Hewlett Packard Enterprise has announced the launch of HPE Apollo 70, its first ARM-based HPC system using Cavium’s 64-bit ARMv8-A ThunderX2 server processor. Set to become available in 2018, the system is designed for memory-intensive HPC workloads, and is compatible with HPC components from HPE’s ecosystem partners including Red Hat Enterprise Linux, SUSE Linux Enterprise Server for ARM, and Mellanox InfiniBand and Ethernet fabric solutions.

HPE LTO-8 Tape

Hewlett Packard announced HPE LTO-8 Tape, which allows enterprises to offload primary storage to tape, with a storage capacity of 30 terabytes per tape cartridge — double that of the previous LTO-7 generation. The HPE LTO-8 Tape is slated for general availability in December 2017.

HPE T950

The HPE T950 tape library now stores up to 300 petabytes of data, Hewlett Packard announced. The HPE TFinity ExaScale tape library provides storage capacity for up to 1.6 exabytes of data, the company said.

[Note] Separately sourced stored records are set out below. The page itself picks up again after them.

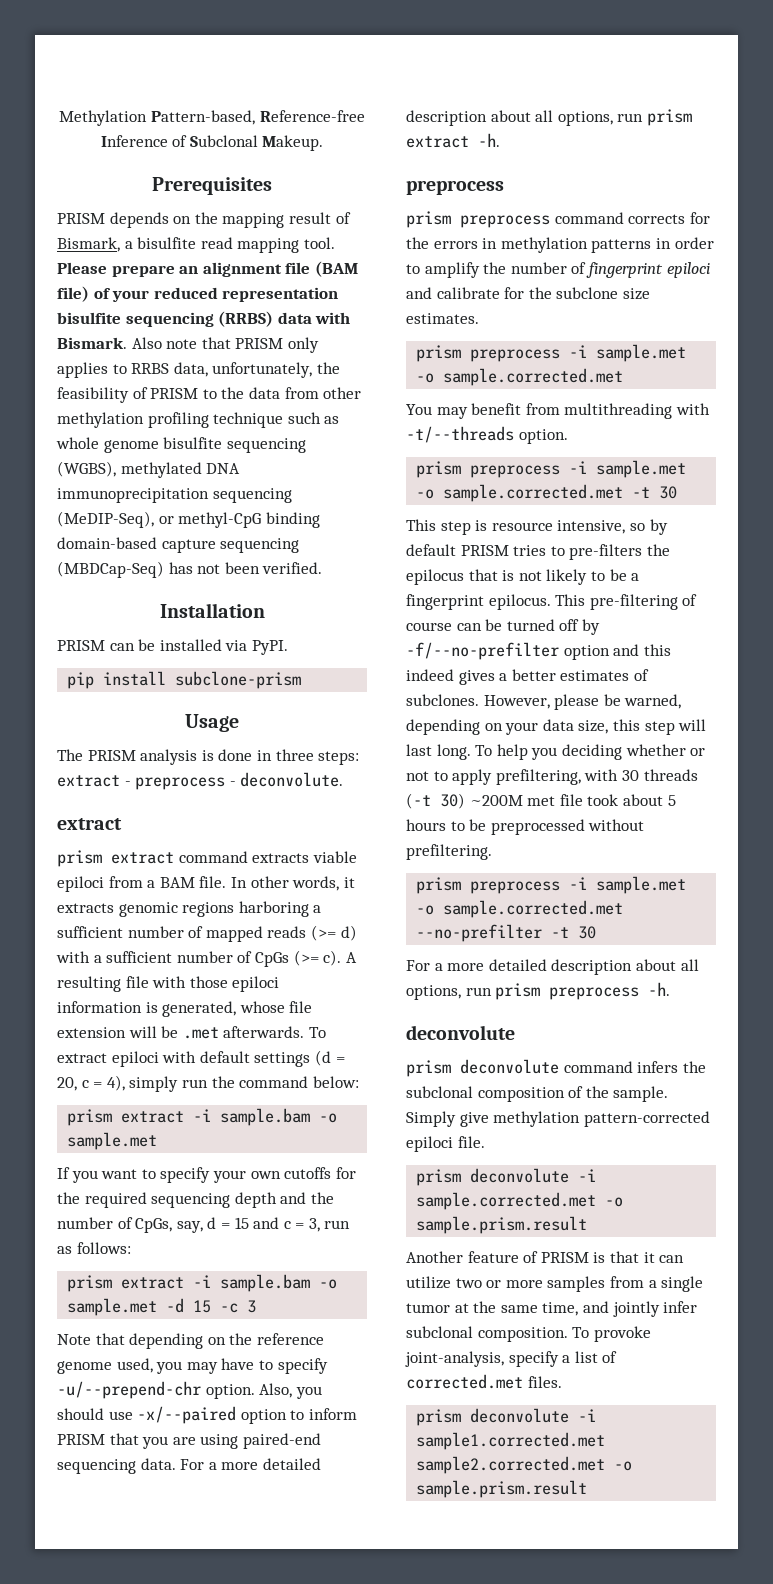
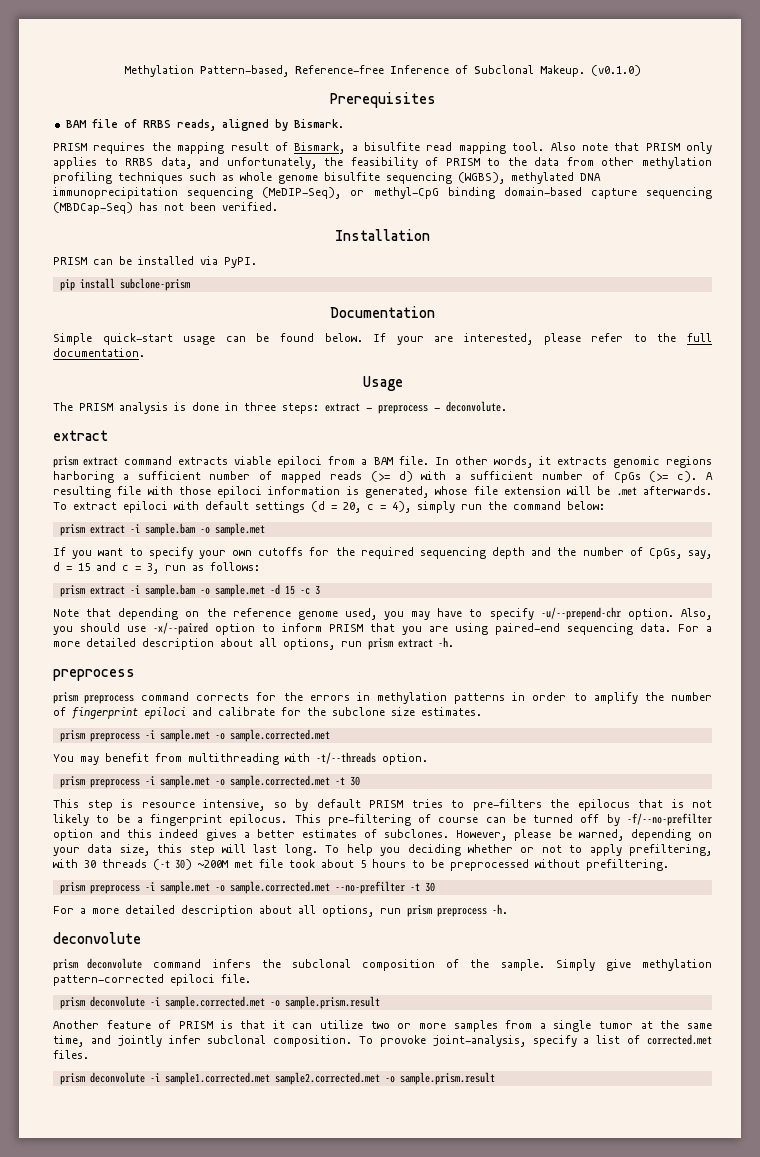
+ (v0.1.0)
- PRISM depends on the mapping result of Bismark, a bisulfite read mapping tool.
+ BAM file of RRBS reads, aligned by Bismark.
+ PRISM requires the mapping result of Bismark, a bisulfite read mapping tool.
- Please prepare an alignment file (BAM file) of your reduced representation bisulfite sequencing (RRBS) data with Bismark.
- Also note that PRISM only applies to RRBS data, unfortunately, the feasibility of PRISM to the data from other methylation profiling technique such as whole genome bisulfite sequencing (WGBS), methylated DNA immunoprecipitation sequencing (MeDIP-Seq), or methyl-CpG binding domain-based capture sequencing (MBDCap-Seq) has not been verified.
+ Also note that PRISM only applies to RRBS data, and unfortunately, the feasibility of PRISM to the data from other methylation profiling techniques such as whole genome bisulfite sequencing (WGBS), methylated DNA immunoprecipitation sequencing (MeDIP-Seq), or methyl-CpG binding domain-based capture sequencing (MBDCap-Seq) has not been verified.
+ Documentation
+ Simple quick-start usage can be found below. If your are interested, please refer to the full documentation.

Announcing Microsoft’s Neural Fuzzing

Neural Fuzzing: Microsoft uses machine learning, deep neural networks for new vulnerability testing

Microsoft has announced a new method for discovering software security vulnerabilities, called ‘neural fuzzing.’ The method combines machine learning and deep neural networks to use past experience in order to identify overlooked issues better. The neural fuzzing method takes traditional fuzz testing and adds a machine learning model to insert a deep neural network in the feedback loop of a ‘greybox fuzzer.’ Development Lead William Blum said the neural fuzzing approach is simple because it is not based on sophisticated handcrafted heuristics; instead, it simply learns from an existing fuzzer. He also argued that the new method explores data more quickly than a traditional fuzzer, and that it could be applied to any fuzzer, including blackbox and random fuzzers. “Right now, our model only learns fuzzing locations, but we could also use it to learn other fuzzing parameters such as the type of mutation or strategy to apply,” Blum said.

Amazon to launch Ironman

Amazon Web Services set to launch AI project Ironman, ease the use of Google’s TensorFlow

Amazon Web services could introduce a new service code-named ‘Ironman’ that will make it easier for people to do artificial intelligence work involving lots of different kinds of data, according to a report published in The Information. The Ironman program includes a new AWS cloud “data warehouse” service that collects data from multiple sources within a company and stores it in a central location. Besides, AWS plans to make it easier for people to use TensorFlow. Google made TensorFlow available under an open-source license in 2015, and the library is now widely used among researchers.